Steven Wilson
The Raven That Refused To Sing (And Other Stories)
The Raven That Refused To Sing Spielzeit: 54:43
Medium: CD
Label: kscope, 2013
Stil: Progressive Rock


Review vom 16.04.2013


Michael Knoppik
Steven Wilson scheint immer mehr Berühmtheit zu erlangen. Der Brite hatte 1987 die Band
No-Man gegründet, die auch gleich seine erste nennenswerte Gruppe darstellt. Im gleichen Jahr gründete er Porcupine Tree, das er aber als Soloprojekt gestartet hat. Erst in den 90er Jahren kommen weitere Musiker hinzu. Die Liste seiner Projekte geht noch weiter. Da gibt es Bass Communion, I.E.M. (Incredible Expanding Mindfuck), Continuum, Blackfield und Storm Corrosion (eine Zusammenarbeit mit Mikael Åkerfeldt von Opeth). Dies sind alles musikalisch teilweise sehr unterschiedlich ausgelegte Projekte.

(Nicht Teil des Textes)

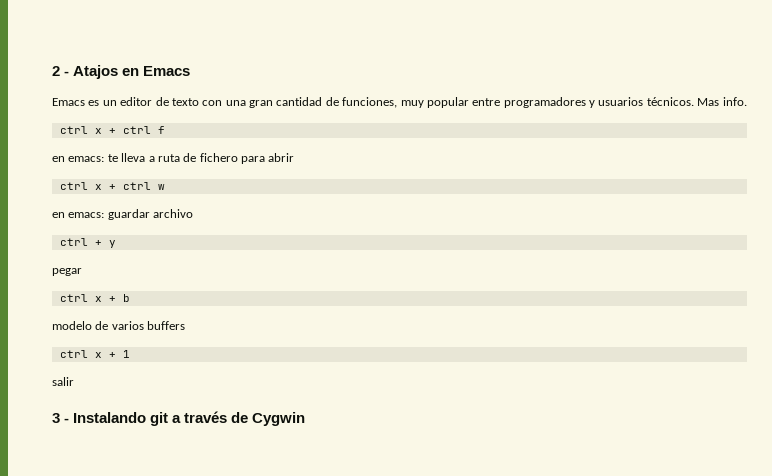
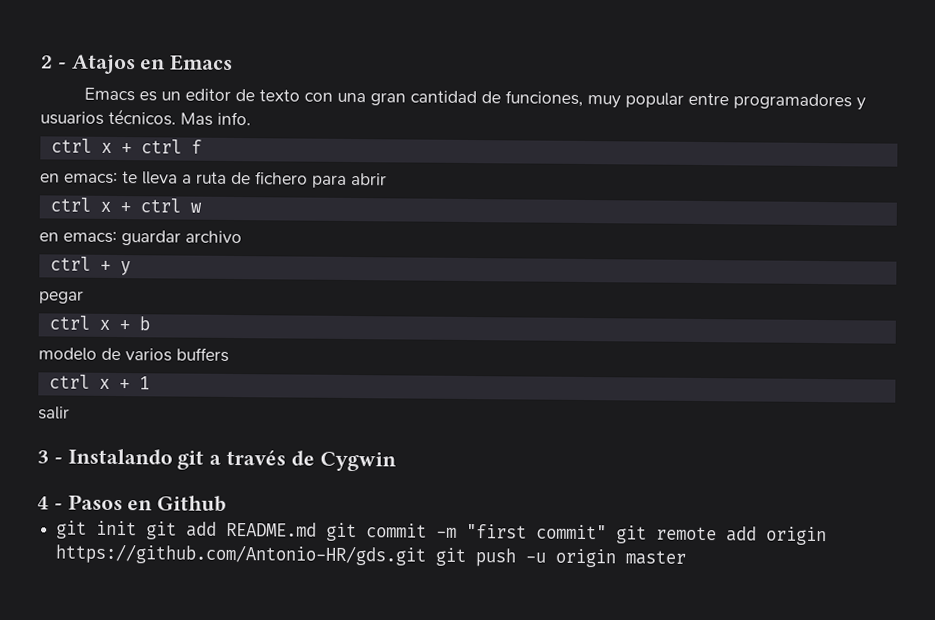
(306, 419) none -> [37,494,228,512] [56,520,828,546] [55,543,687,568] // 4 - Pasos en Github // git init git add README.md git commit -m "first commit" git remote add origin https://github.com/Antonio-HR/gds.git git push -u origin master

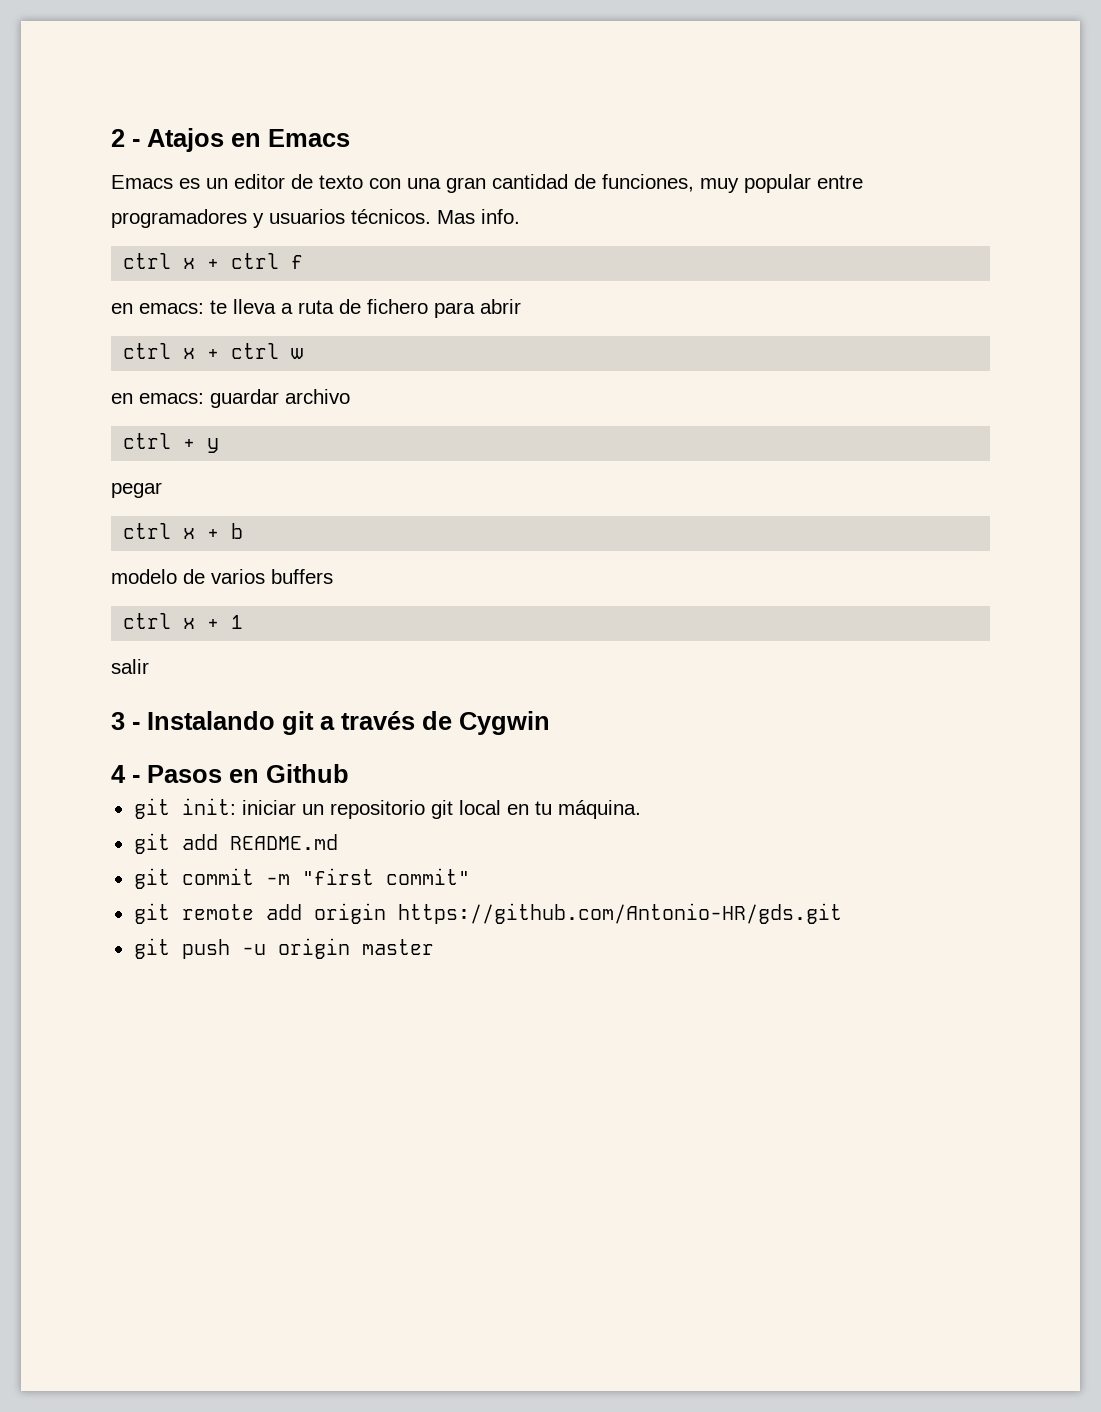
[96,520,138,536] init -> [181,798,641,819] init: iniciar un repositorio git local en tu máquina. //
(318, 529) none -> (338, 842) //
(608, 532) none -> (470, 876) //
(427, 554) none -> (842, 913) //

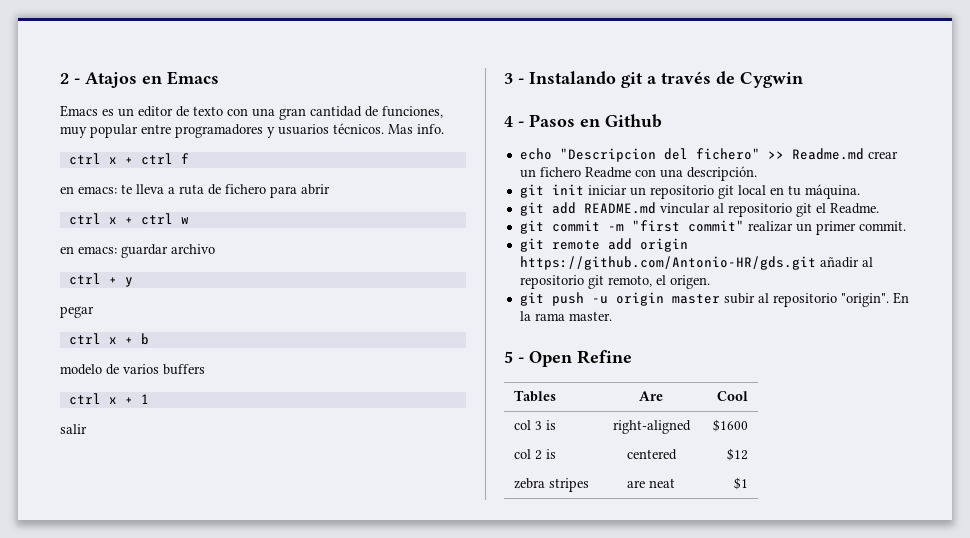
[133,798,236,819] // git init: -> [519,148,898,162] [519,166,757,181] [519,184,584,198] // echo "Descripcion del fichero" >> Readme.md crear un fichero Readme con una descripción. // git init
(338, 842) none -> [659,203,879,217] vincular al repositorio git el Readme.
(470, 876) none -> [747,221,906,235] realizar un primer commit.
(842, 913) none -> [819,257,873,268] [519,275,710,289] añadir al repositorio git remoto, el origen.
(434, 947) none -> [723,292,909,307] [519,311,612,321] [504,350,632,367] [514,390,557,402] [639,391,663,401] [716,391,748,401] [514,420,557,430] [612,420,691,434] [712,419,748,432] [514,449,557,460] [626,449,677,460] [726,448,748,461] [514,478,590,492] [627,478,675,488] [733,477,748,490] subir al repositorio "origin". En la rama master. // 5 - Open Refine // Tables | Are | Cool // col 3 is | right-aligned | $1600 // col 2 is | centered | $12 // zebra stripes | are neat | $1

Als ob dies alles nicht genug Zeit in Anspruch nehmen würde, hat Steven Wilson zahlreiche Remastered-Editionen älterer Alben neu abgemischt. Allen voran die Werke von King Crimson hat er mit ausgezeichnetem 5.1-Klang versehen. Von letzterer Band kommt auch der größte Einfluss in seinen Solowerken, die er seit 2009 zudem noch veröffentlicht. Bereits "Insurgentes" war eindeutig dem Genre Progressive Rock zuzuordnen. Das zweite Album, "Grace For Drowning", hat bei Erscheinung 2011 diese Zuordnung noch verstärkt und Wilsons Musik um Jazz Rock erweitert.

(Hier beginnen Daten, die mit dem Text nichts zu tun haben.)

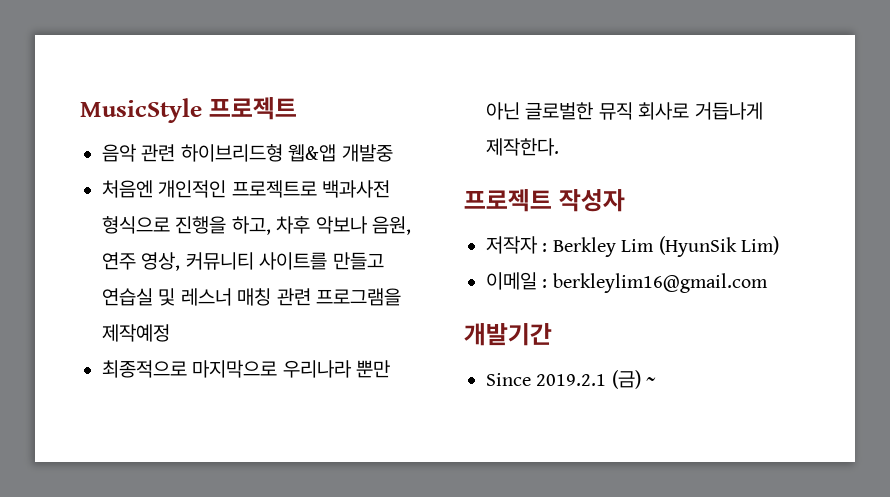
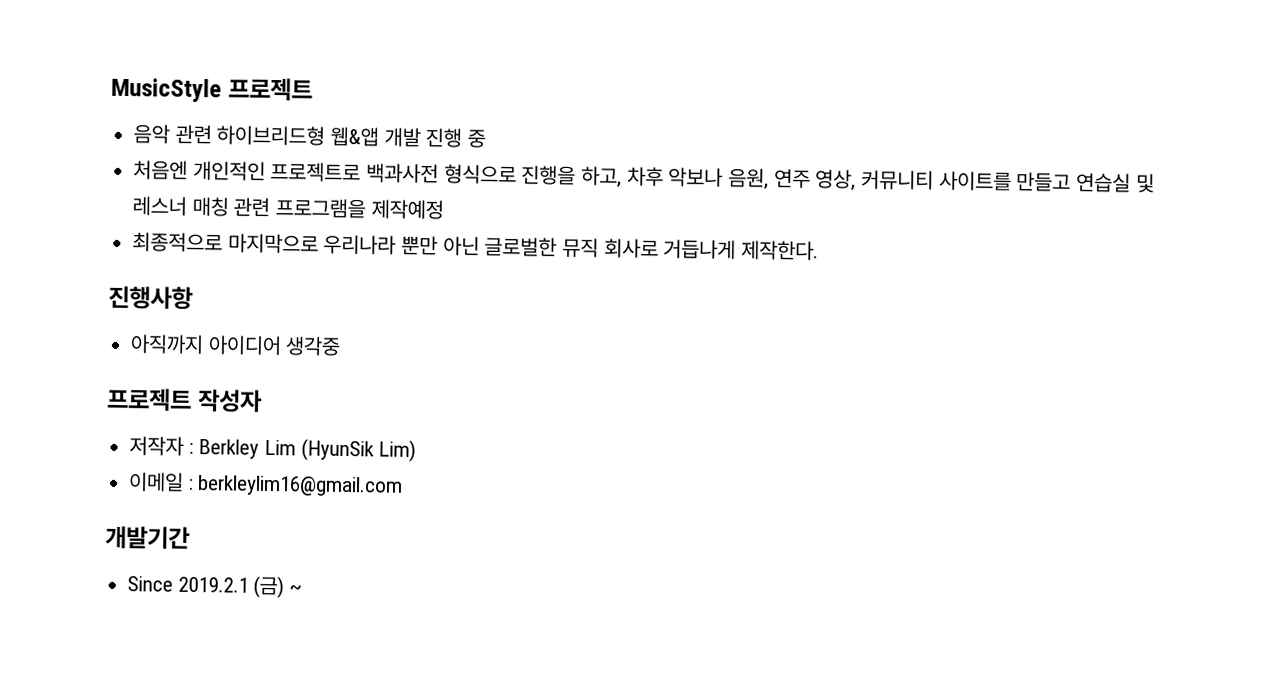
[341,144,393,162] 개발중 -> [383,127,487,148] 개발 진행 중
(559, 147) none -> [108,285,193,310] [130,334,342,356] // 진행사항 // 아직까지 아이디어 생각중

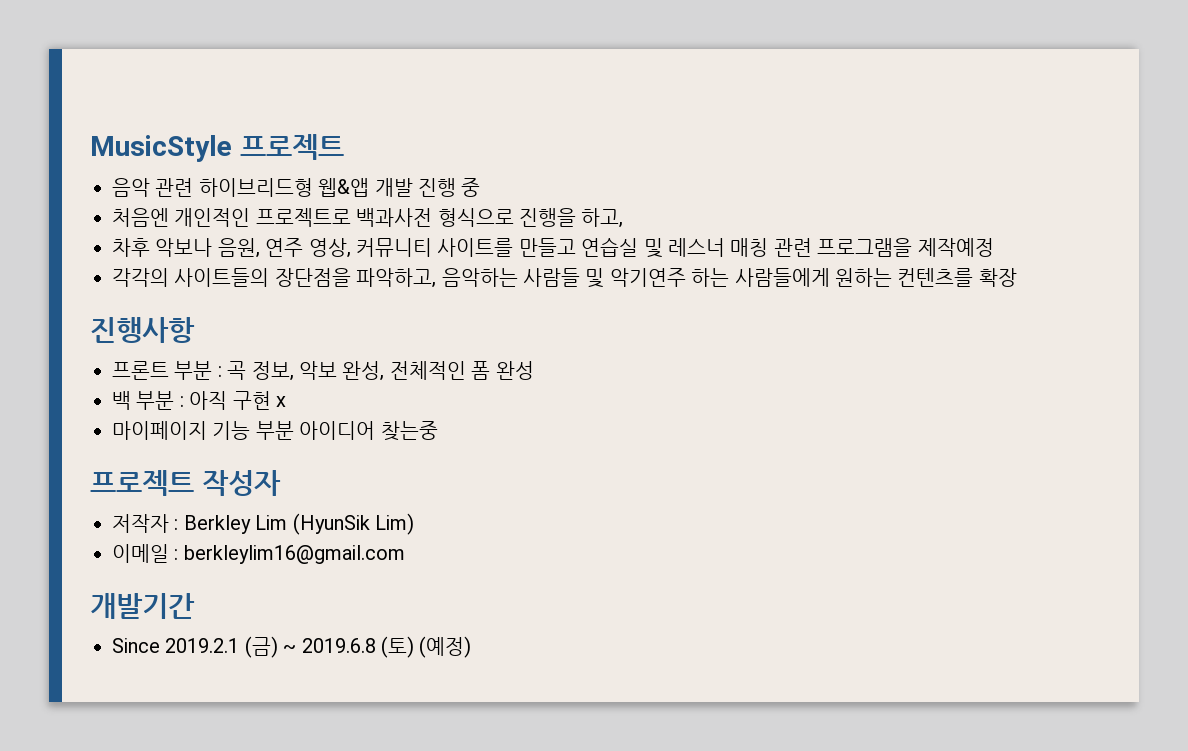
(623, 177) none -> (624, 218) //
[132,232,820,261] [108,285,193,310] [130,334,342,356] 최종적으로 마지막으로 우리나라 뿐만 아닌 글로벌한 뮤직 회사로 거듭나게 제작한다. // 진행사항 // 아직까지 아이디어 생각중 -> [112,268,1017,288] [90,317,195,343] [112,361,534,381] [112,391,286,410] [112,421,438,441] 각각의 사이트들의 장단점을 파악하고, 음악하는 사람들 및 악기연주 하는 사람들에게 원하는 컨텐츠를 확장 // 진행사항 // 프론트 부분 : 곡 정보, 악보 완성, 전체적인 폼 완성 // 백 부분 : 아직 구현 x // 마이페이지 기능 부분 아이디어 찾는중
(303, 589) none -> [301,636,472,658] 2019.6.8 (토) (예정)

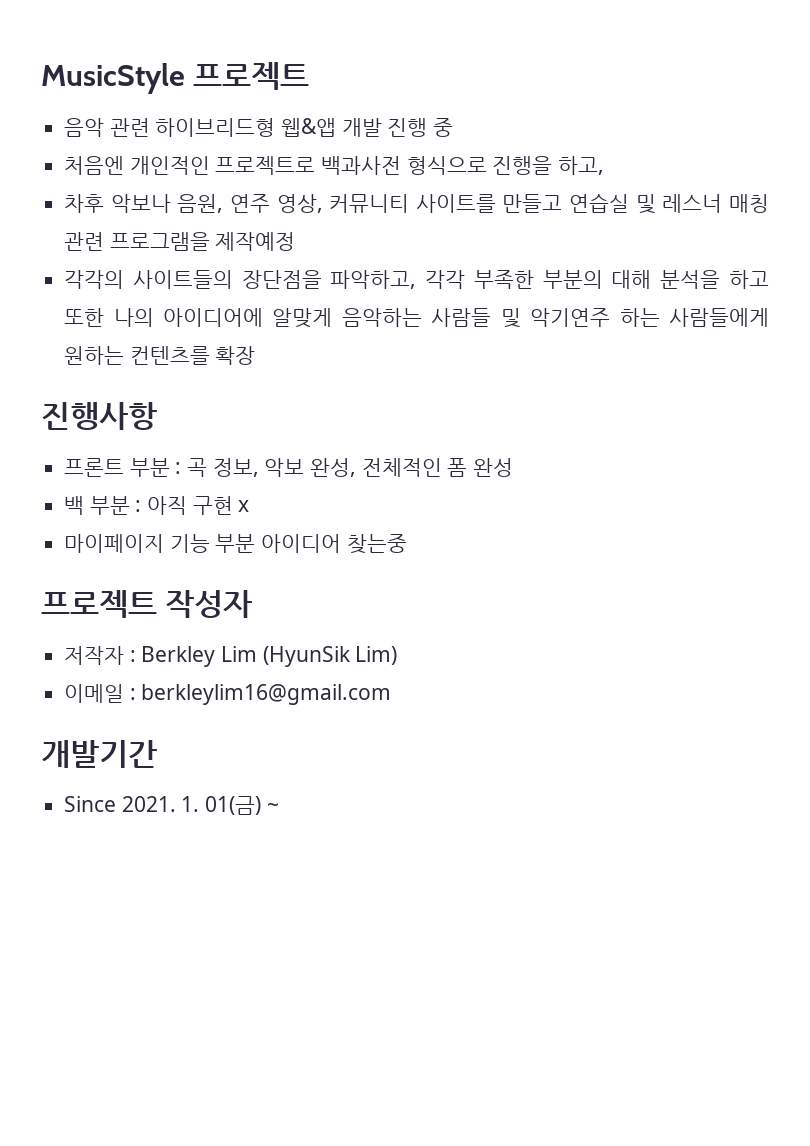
(437, 278) none -> [425,270,769,289] [64,308,333,328] 각각 부족한 부분의 대해 분석을 하고 또한 나의 아이디어에 알맞게
[165,636,472,658] 2019.2.1 (금) ~ 2019.6.8 (토) (예정) -> [121,796,279,815] 2021. 1. 01(금) ~

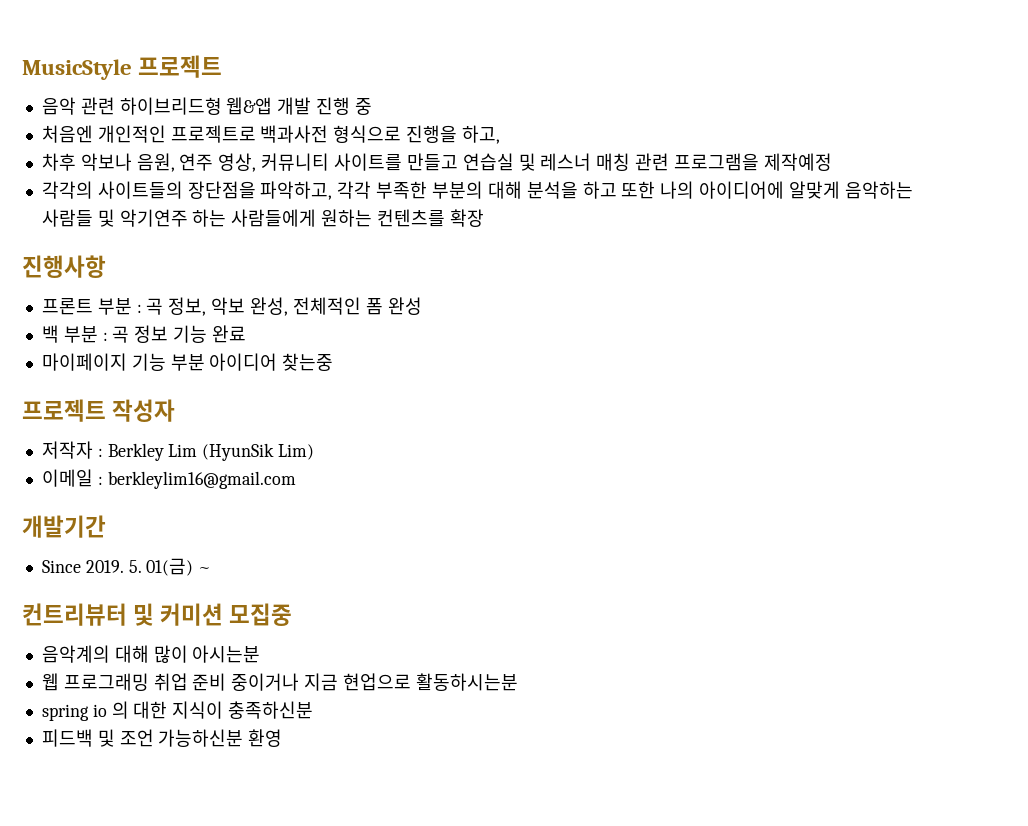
[147,496,250,515] 아직 구현 x -> [112,325,246,343] 곡 정보 기능 완료
[121,796,200,812] 2021. 1. -> [85,560,142,573] 2019. 5.
(279, 807) none -> [22,603,293,626] [41,645,261,663] [41,673,518,691] [41,701,314,721] [41,729,283,747] // 컨트리뷰터 및 커미션 모집중 // 음악계의 대해 많이 아시는분 // 웹 프로그래밍 취업 준비 중이거나 지금 현업으로 활동하시는분 // spring io 의 대한 지식이 충족하신분 // 피드백 및 조언 가능하신분 환영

Mit "The Raven That Refused To Sing (And Other Stories)" führt Wilson diesen Weg fort. Das Album schlug bereits in der Fachpresse ein wie eine Bombe. Zahlreiche Magazine zeigen den Meister seines Faches auf dem Titelbild. Selbst bei Spiegel Online wurde er schon interviewt. Doch damit nicht genug. Sein Album schoss am 15. März 2013 direkt von Null auf Drei in die deutschen Charts. Was? Progressive Rock auf Platz Drei in den Charts? Entweder muss da was nicht stimmen, oder auf dem Album befindet sich doch Mainstream-Rock. Ist dies wirklich so?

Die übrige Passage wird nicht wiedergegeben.